Finally, the focus was set on the six genomic regions that were linked to Ar, Perim, Majell and TKW in at least three seasons (stable QTLs) (Fig. 2). The total genes (413) included on these regions were carefully analysed to detect putative candidates, annotation as well as in silico expression analysis allowed the identification of the 15 most promising genes (Table 4).

Inside R1B.2 two putative genes coding for MYB transcription factors (TraesCS1B03G0803000 and TraesCS1B03G0817400) were identified. This family of transcription factors is involved in different physiological and biochemical processes, including control of cell development and cell cycle, hormone synthesis, and signal transduction (Dubos et al. 2010; Feller et al. 2011). Moreover, according to KnetMiner database (Hassani-Pak et al. 2021) those genes regulate grain size related genes.
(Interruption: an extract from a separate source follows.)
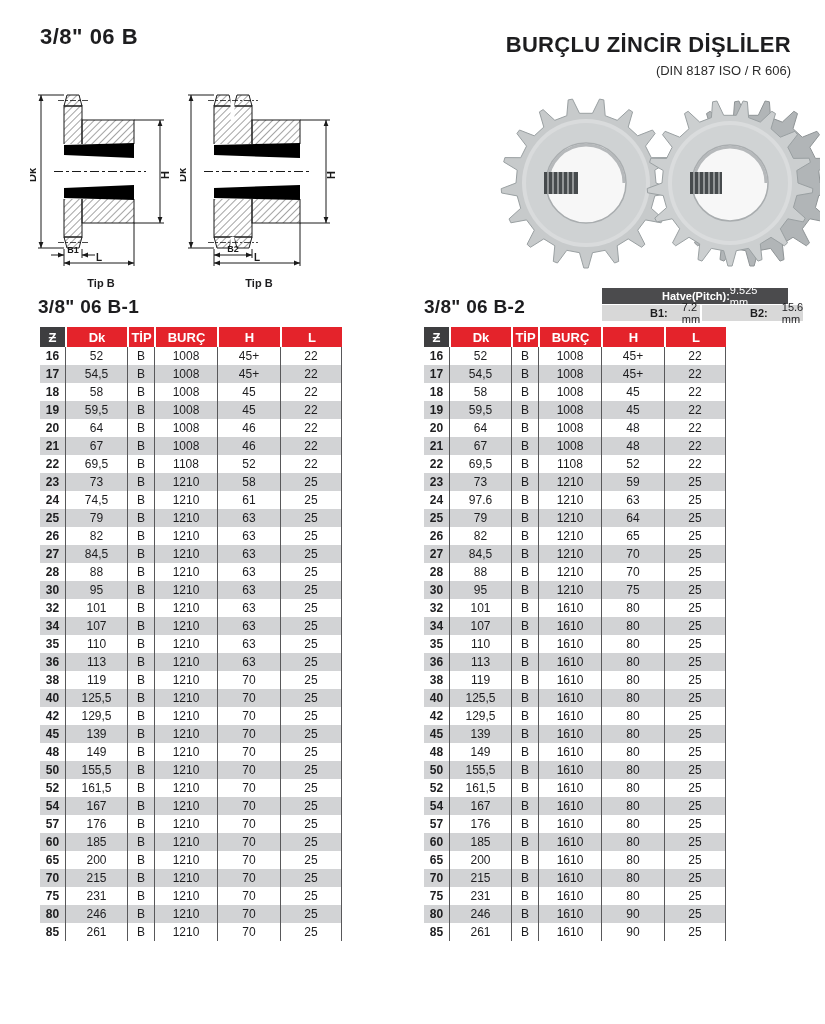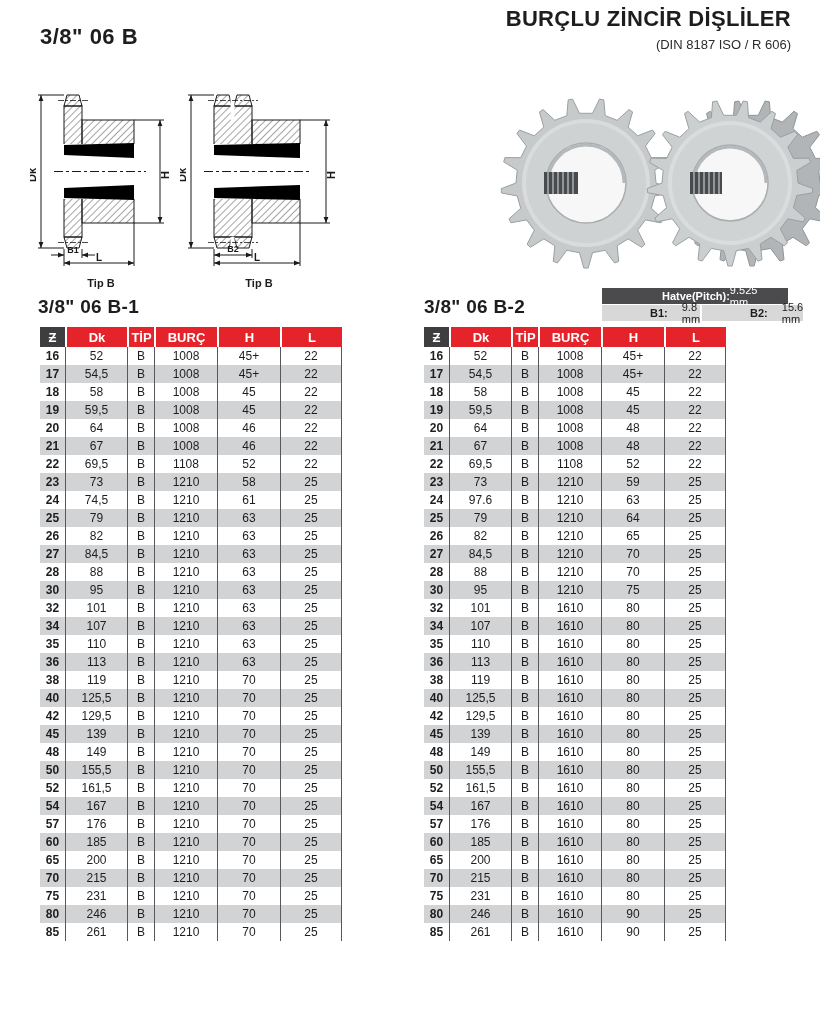"BURÇLU ZİNCİR DİŞLİLER" .hdr-right { top: 6px -> 32px }
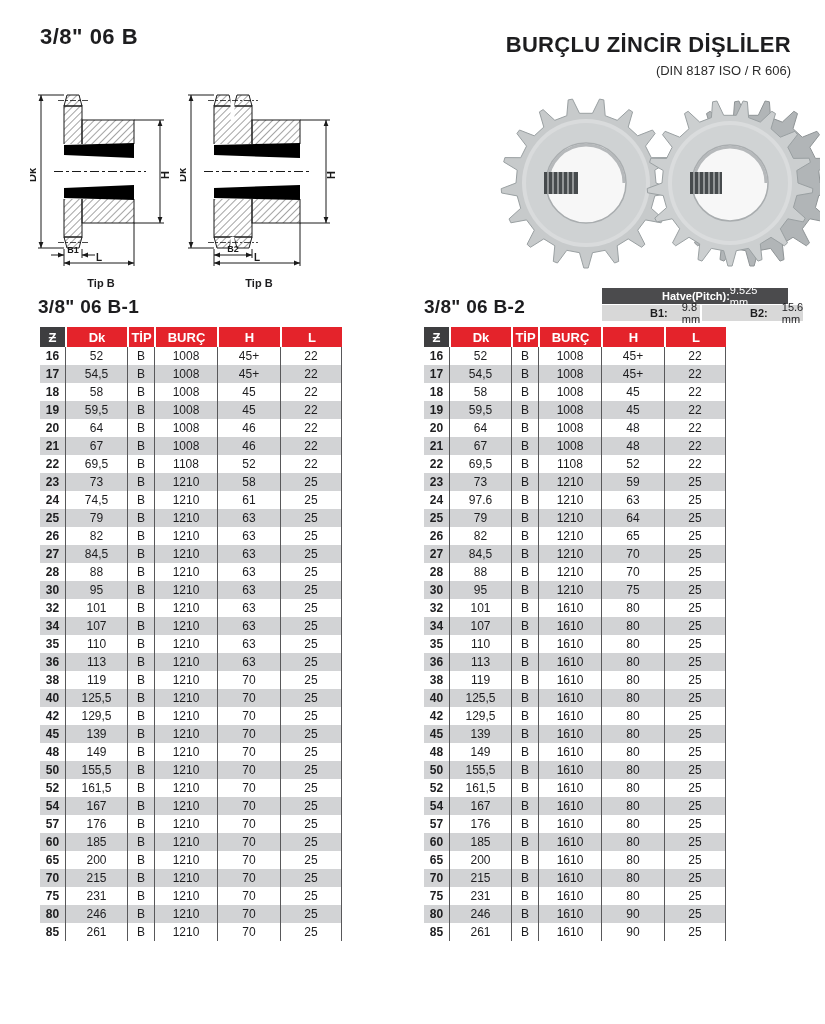"9.8 mm" span { text: 9.8 -> 7.2 }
Besides the gene TraesCS1B03G0827400 that codes for a ubiquitin ligase whose link to yield has already been described was also selected inside this region based on its predicted expression (Wang et al. 2016b).

The second region R2B.6 (Fig. 4) located at the end of chromosome 2B (752.7–757.03) was considered the most promising one, as harboured the most significant MTA for TKW in three seasons, which produced also the greatest effects on grain size (Fig. 4d). It included a RNA binding protein (TraesCS2B03G1383200), as well as, the transcription factor TraesCS2B03G1382600 with a high homology to rice ILI1 gene. This rice gene, according to Zhang et al. (2009), acts as a positive regulator of cell elongation and plant development, having a positive role in leaf bending. Moreover, the rice gene ILI6 from same family, plays a key role in determining rice grain length (Heang and Sassa 2012).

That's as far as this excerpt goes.